• _Work to complete_:
From the entries, copy each line that includes "uploaded".

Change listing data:
--*--

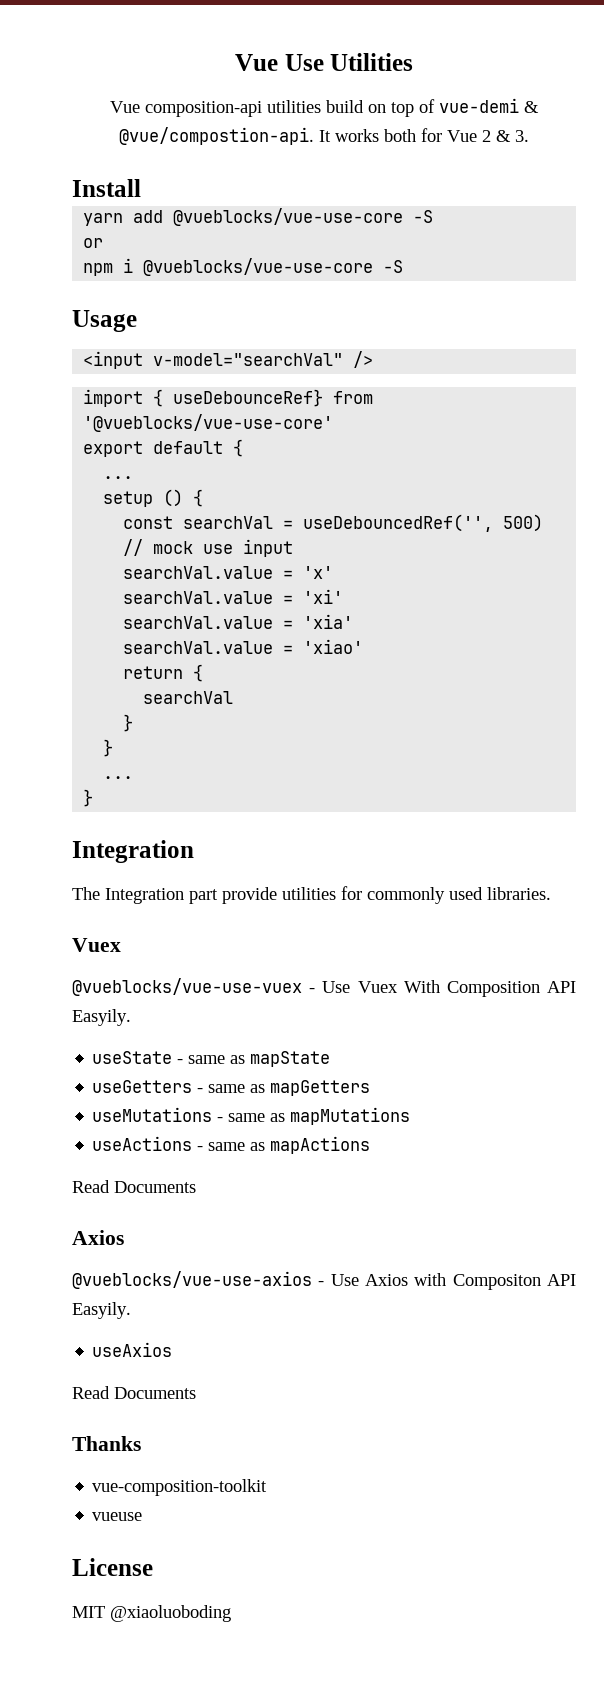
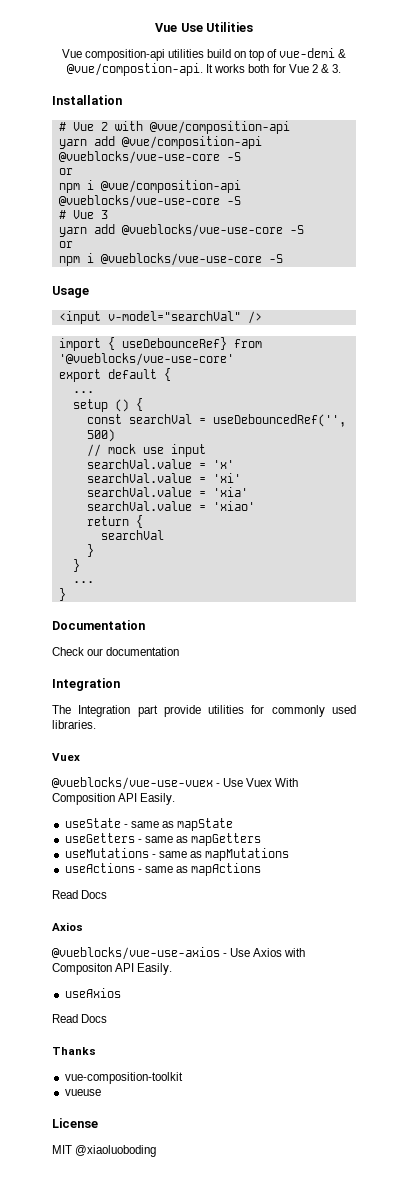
- Install
+ Installation
+ # Vue 2 with @vue/composition-api
+ yarn add @vue/composition-api @vueblocks/vue-use-core -S
+ or
+ npm i @vue/composition-api @vueblocks/vue-use-core -S
+ # Vue 3
+ Documentation
+ Check our documentation
- @vueblocks/vue-use-vuex - Use Vuex With Composition API Easyily.
+ @vueblocks/vue-use-vuex - Use Vuex With Composition API Easily.
  useActions - same as mapActions
- Read Documents
+ Read Docs
- @vueblocks/vue-use-axios - Use Axios with Compositon API Easyily.
+ @vueblocks/vue-use-axios - Use Axios with Compositon API Easily.
  useAxios
- Read Documents
+ Read Docs

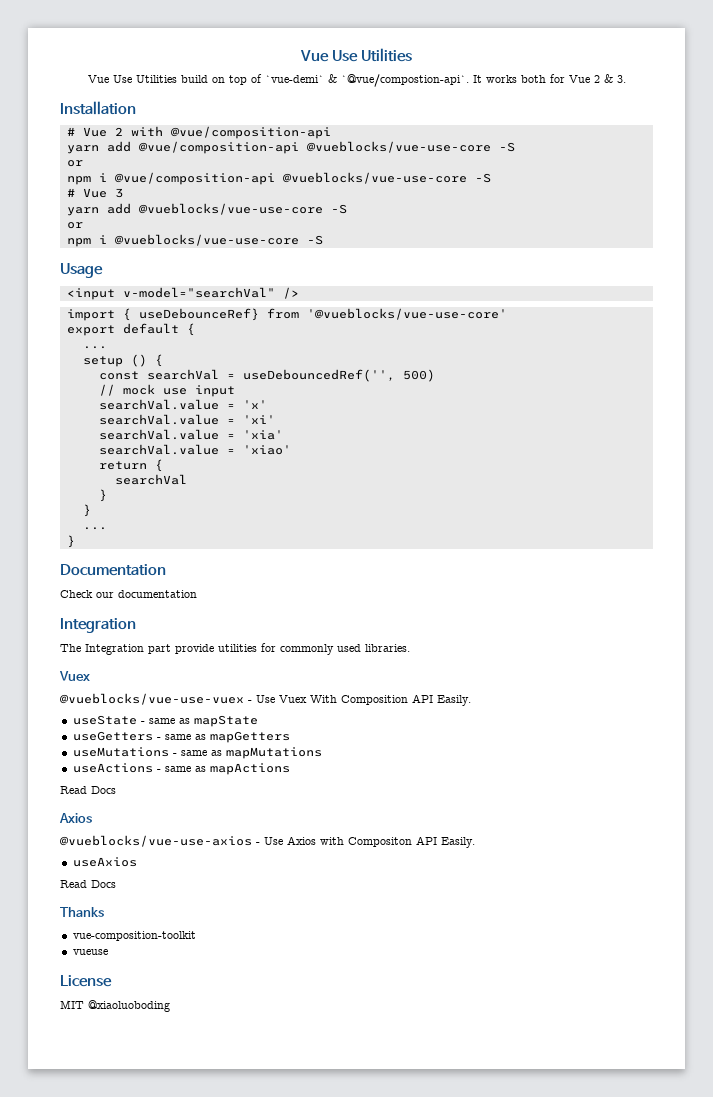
- Vue composition-api utilities build on top of vue-demi & @vue/compostion-api.
+ Vue Use Utilities build on top of `vue-demi` & `@vue/compostion-api`.

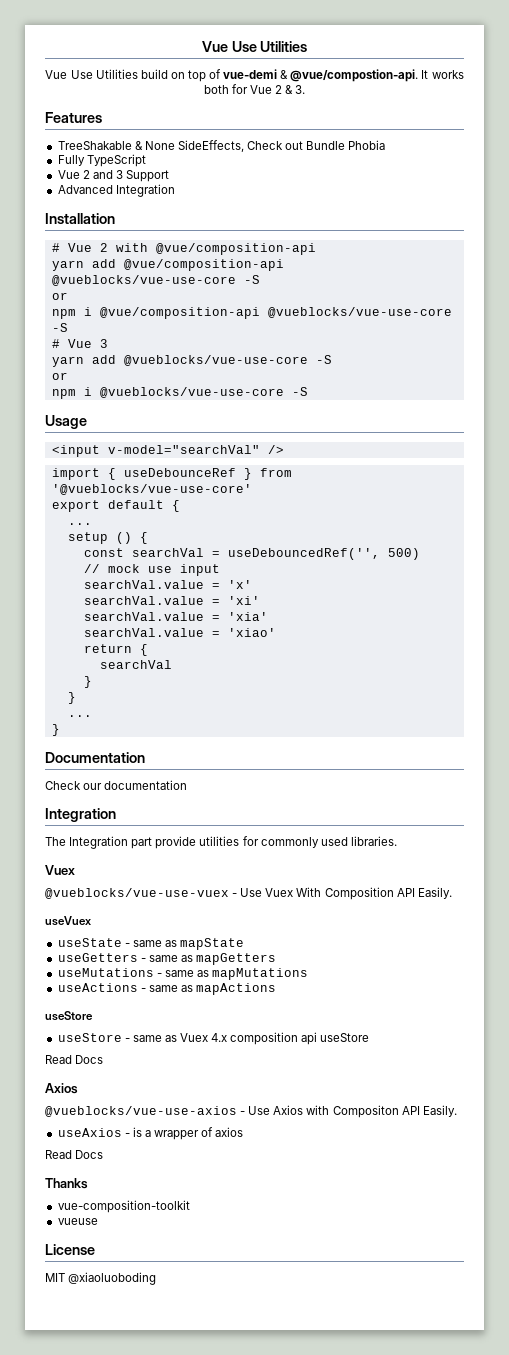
- Vue Use Utilities build on top of `vue-demi` & `@vue/compostion-api`.
+ Vue Use Utilities build on top of vue-demi & @vue/compostion-api.
+ Features
+ TreeShakable & None SideEffects, Check out Bundle Phobia
+ Fully TypeScript
+ Vue 2 and 3 Support
+ Advanced Integration
- import { useDebounceRef} from '@vueblocks/vue-use-core'
+ import { useDebounceRef } from '@vueblocks/vue-use-core'
+ useVuex
  useActions - same as mapActions
+ useStore
+ useStore - same as Vuex 4.x composition api useStore
- useAxios
+ useAxios - is a wrapper of axios

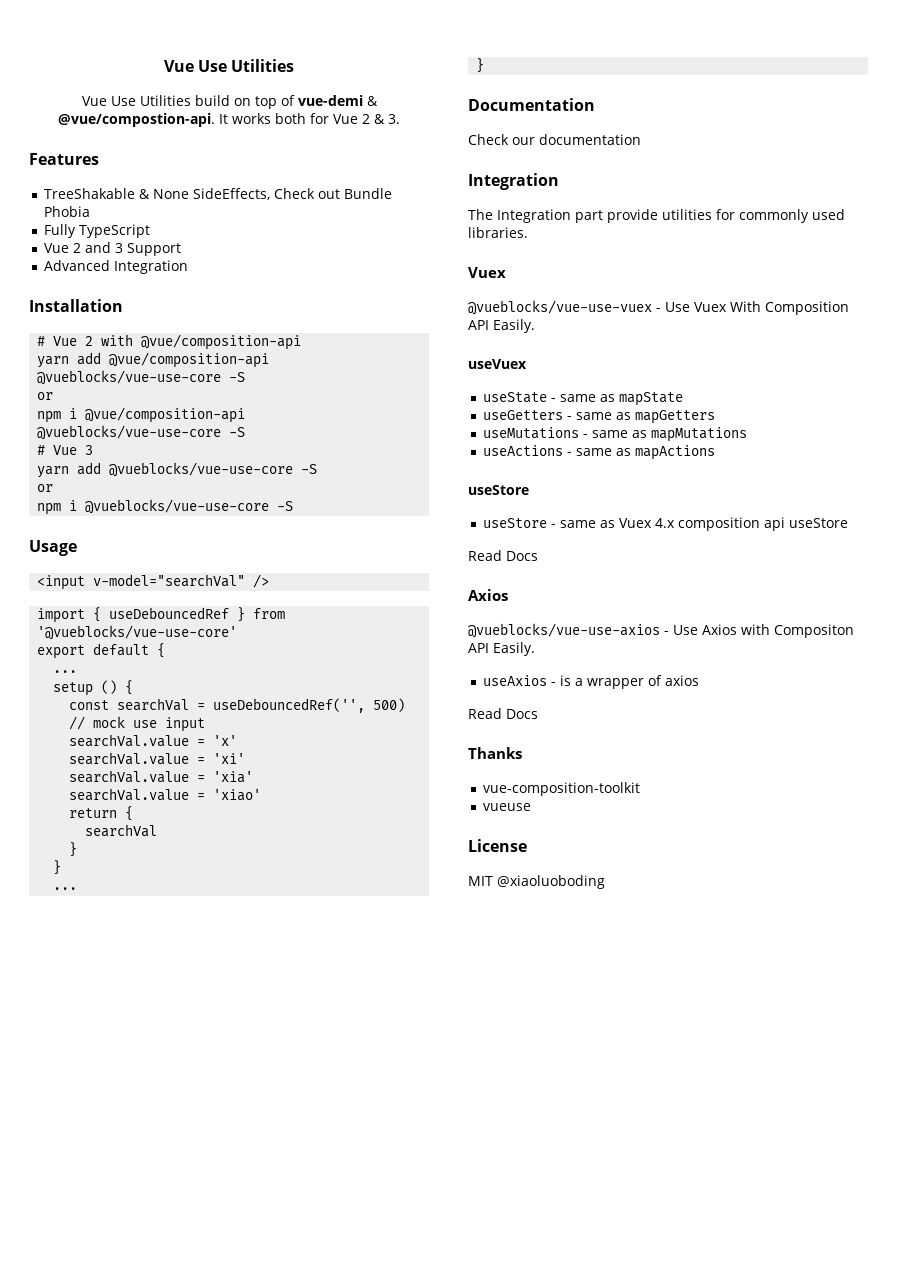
- import { useDebounceRef } from '@vueblocks/vue-use-core'
+ import { useDebouncedRef } from '@vueblocks/vue-use-core'

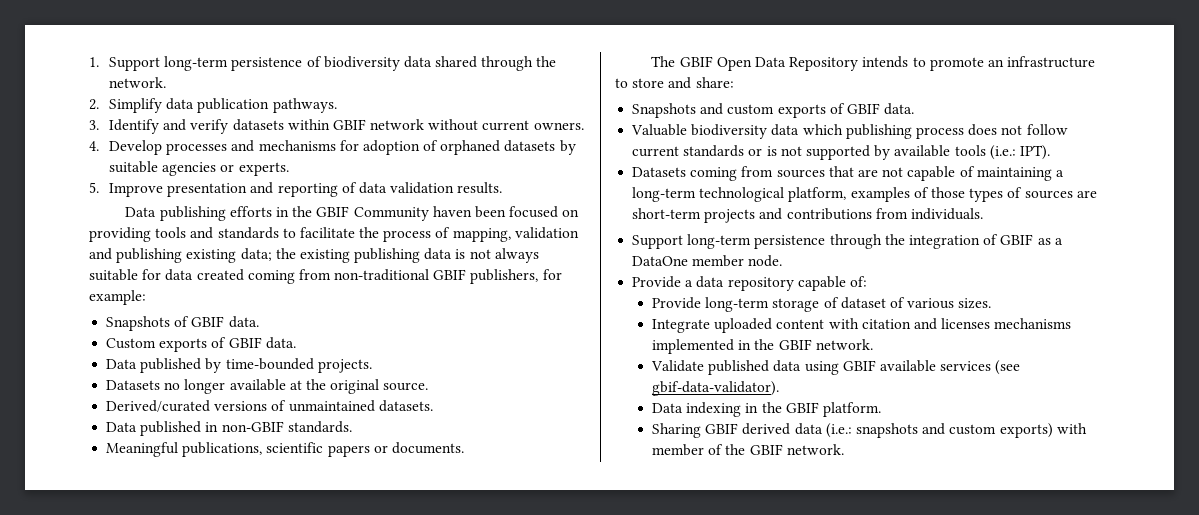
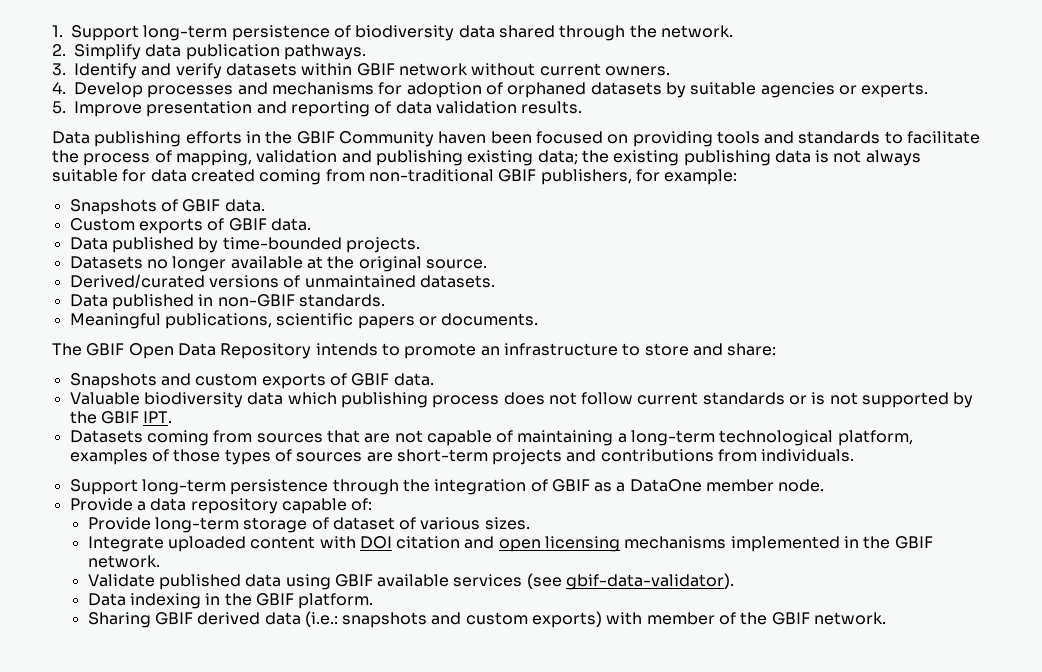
- Valuable biodiversity data which publishing process does not follow current standards or is not supported by available tools (i.e.: IPT).
+ Valuable biodiversity data which publishing process does not follow current standards or is not supported by the GBIF IPT.
- Integrate uploaded content with citation and licenses mechanisms implemented in the GBIF network.
+ Integrate uploaded content with DOI citation and open licensing mechanisms implemented in the GBIF network.

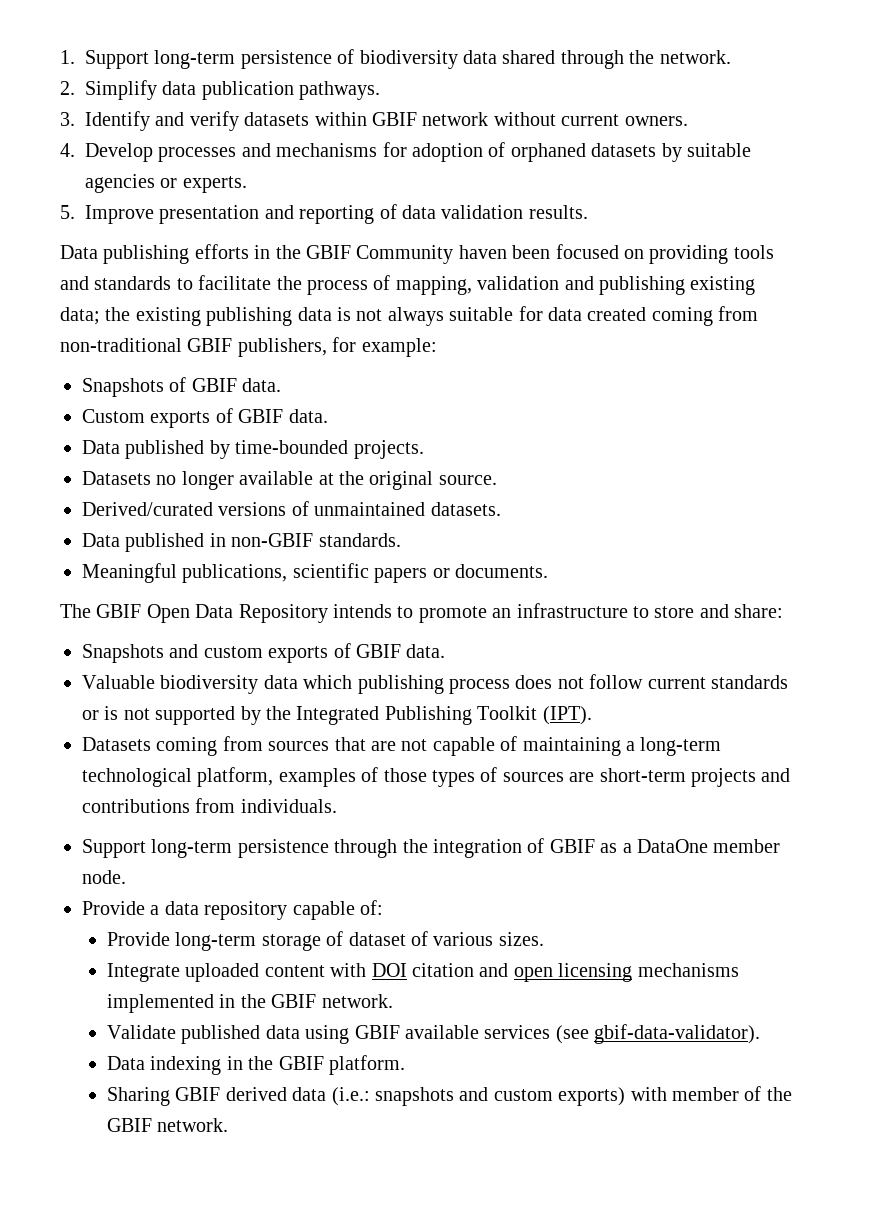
- Valuable biodiversity data which publishing process does not follow current standards or is not supported by the GBIF IPT.
+ Valuable biodiversity data which publishing process does not follow current standards or is not supported by the Integrated Publishing Toolkit (IPT).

--*--

• _Written solution_:
- Integrate uploaded content with citation and licenses mechanisms implemented in the GBIF network.
+ Integrate uploaded content with DOI citation and open licensing mechanisms implemented in the GBIF network.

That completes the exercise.